ArchiveBox default installation exposes private data and uploads to archive.org without user consent
-
Bug Report: ArchiveBox on Cloudron
ArchiveBox default installation exposes private data and uploads to archive.org without user consent
Description:
In the standard installation of ArchiveBox on Cloudron, all content is publicly accessible by default, and archived content is automatically uploaded to archive.org. This behavior is unexpected and potentially harmful for users of a platform like Cloudron, which is often used for personal or sensitive data storage.
Steps to reproduce:
- Install ArchiveBox on Cloudron using the standard installation process.
- Add content to be archived.
- Observe that the content is publicly accessible and being uploaded to archive.org.
Expected behavior:
The default installation should prioritize user privacy and data protection. The following settings should be set as standard in ArchiveBox.conf:
[PRIVACY] SAVE_ARCHIVE_DOT_ORG = False PUBLIC_INDEX = False PUBLIC_SNAPSHOTS = False PUBLIC_ADD_VIEW = False
Actual behavior:
- All archived content is publicly accessible.
- Content is automatically uploaded to archive.org without user consent.
- Users must manually change privacy settings after installation.
Impact:
- Potential exposure of sensitive or private information.
- Unauthorized distribution of copyrighted or confidential material.
- Users may face difficulties in removing unintentionally uploaded content from archive.org.
Suggested fix:
Update the default installation configuration to include the privacy settings mentioned above. This will ensure that user data remains private by default, and no automatic uploads to archive.org occur without explicit user consent.
-
-
To clarify, no archived data is "uploaded" to Archive.org, only URLs are sent to them, and they only archive things that are publically accessible on the web (which they could arguably find through other means). If the URL requires cookies or a login of any kind, they do not archive it or store the URL.
Here are more in-depth explanations for the reasoning behind this default:
- https://news.ycombinator.com/item?id=26866689
- https://github.com/ArchiveBox/ArchiveBox#archiving-private-content
- https://github.com/ArchiveBox/ArchiveBox/wiki/Security-Overview
In summary, ArchiveBox in its default mode should not be used on anything other than public URLs. We cannot make private mode the default (which would imply it's safe for novice users) because of this major security risk it incurs: https://github.com/ArchiveBox/ArchiveBox#security-risks-of-viewing-archived-js (as is explained in several locations in the docs).
If you are bold enough to attempt archiving private content, there is an detailed process involving reading about the security risks, setting up HTTPS ingress / separate domains content and the admin UI, changing UI permissions, setting up an admin user, changing several defaults, etc.

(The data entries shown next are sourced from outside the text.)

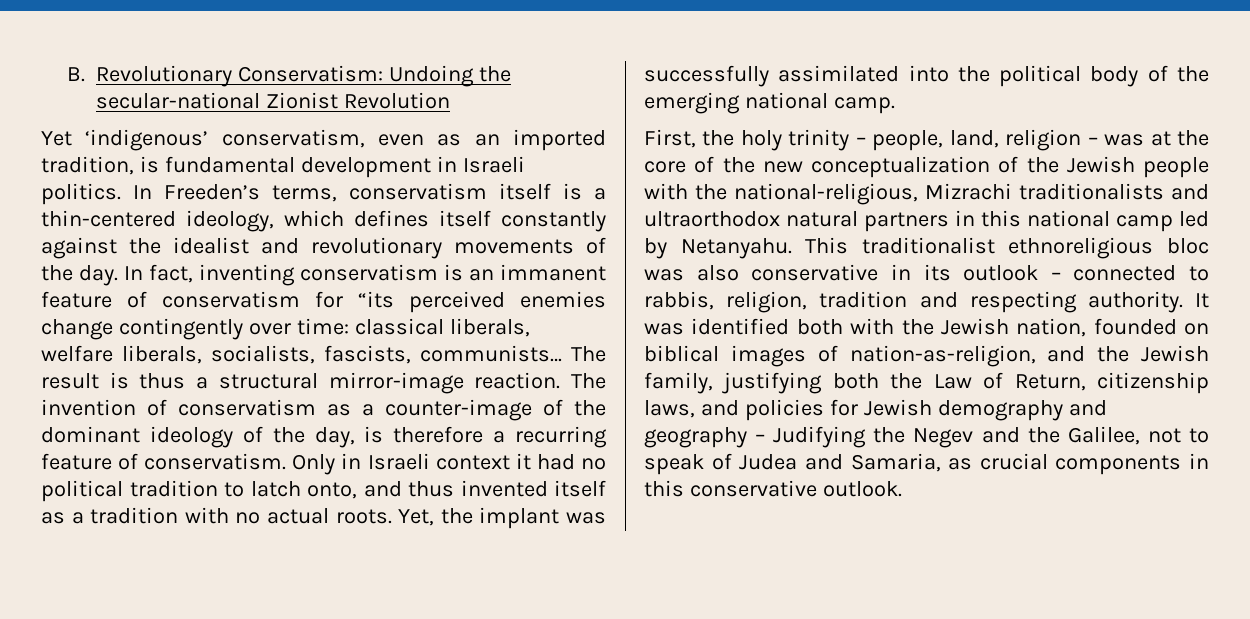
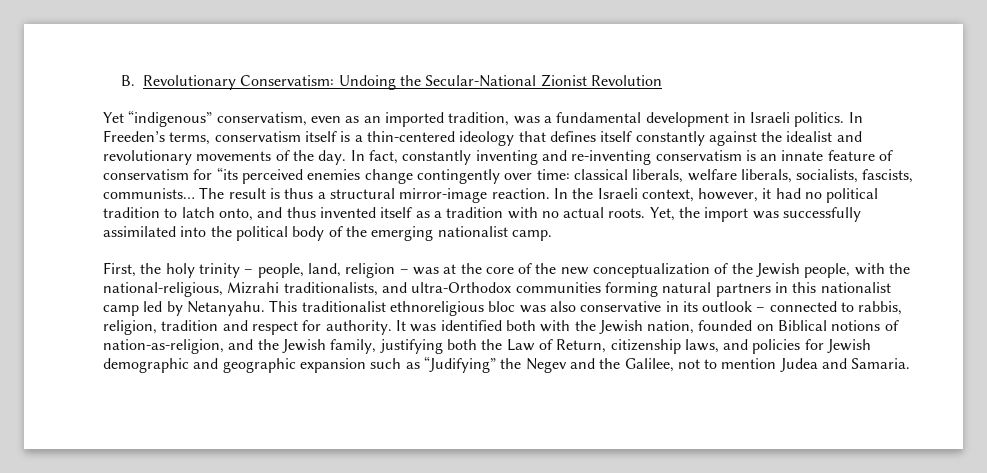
- B. Revolutionary Conservatism: Undoing the secular-national Zionist Revolution
+ B. Revolutionary Conservatism: Undoing the Secular-National Zionist Revolution
- Yet ‘indigenous’ conservatism, even as an imported tradition, is fundamental development in Israeli politics.
+ Yet “indigenous” conservatism, even as an imported tradition, was a fundamental development in Israeli politics.
- In Freeden’s terms, conservatism itself is a thin-centered ideology, which defines itself constantly against the idealist and revolutionary movements of the day.
+ In Freeden’s terms, conservatism itself is a thin-centered ideology that defines itself constantly against the idealist and revolutionary movements of the day.
- In fact, inventing conservatism is an immanent feature of conservatism for “its perceived enemies change contingently over time: classical liberals, welfare liberals, socialists, fascists, communists…
+ In fact, constantly inventing and re-inventing conservatism is an innate feature of conservatism for “its perceived enemies change contingently over time: classical liberals, welfare liberals, socialists, fascists, communists…
- The invention of conservatism as a counter-image of the dominant ideology of the day, is therefore a recurring feature of conservatism. Only in Israeli context it had no political tradition to latch onto, and thus invented itself as a tradition with no actual roots.
+ In the Israeli context, however, it had no political tradition to latch onto, and thus invented itself as a tradition with no actual roots.
- Yet, the implant was successfully assimilated into the political body of the emerging national camp.
+ Yet, the import was successfully assimilated into the political body of the emerging nationalist camp.
- First, the holy trinity – people, land, religion – was at the core of the new conceptualization of the Jewish people with the national-religious, Mizrachi traditionalists and ultraorthodox natural partners in this national camp led by Netanyahu.
+ First, the holy trinity – people, land, religion – was at the core of the new conceptualization of the Jewish people, with the national-religious, Mizrahi traditionalists, and ultra-Orthodox communities forming natural partners in this nationalist camp led by Netanyahu.
- This traditionalist ethnoreligious bloc was also conservative in its outlook – connected to rabbis, religion, tradition and respecting authority.
+ This traditionalist ethnoreligious bloc was also conservative in its outlook – connected to rabbis, religion, tradition and respect for authority.
- It was identified both with the Jewish nation, founded on biblical images of nation-as-religion, and the Jewish family, justifying both the Law of Return, citizenship laws, and policies for Jewish demography and geography – Judifying the Negev and the Galilee, not to speak of Judea and Samaria, as crucial components in this conservative outlook.
+ It was identified both with the Jewish nation, founded on Biblical notions of nation-as-religion, and the Jewish family, justifying both the Law of Return, citizenship laws, and policies for Jewish demographic and geographic expansion such as “Judifying” the Negev and the Galilee, not to mention Judea and Samaria.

SAVE_ARCHIVE_DOT_ORG=False
is just a small piece of the threat model.I understand it's a controversial decision that alienates some users, but making it wide-open by default was an intentional choice so users are more immediately aware that it's designed for low-security public archival out-of-the-box, with involved configuration needed to change that.
If you insist on changing the default cloudron config to be closer to private mode, I ask that you at least force users to read the two docs links I shared above at some point in the setup process to understand that more hardening is needed for safe archival of private data.
-
I think the defaults should be kept as is myself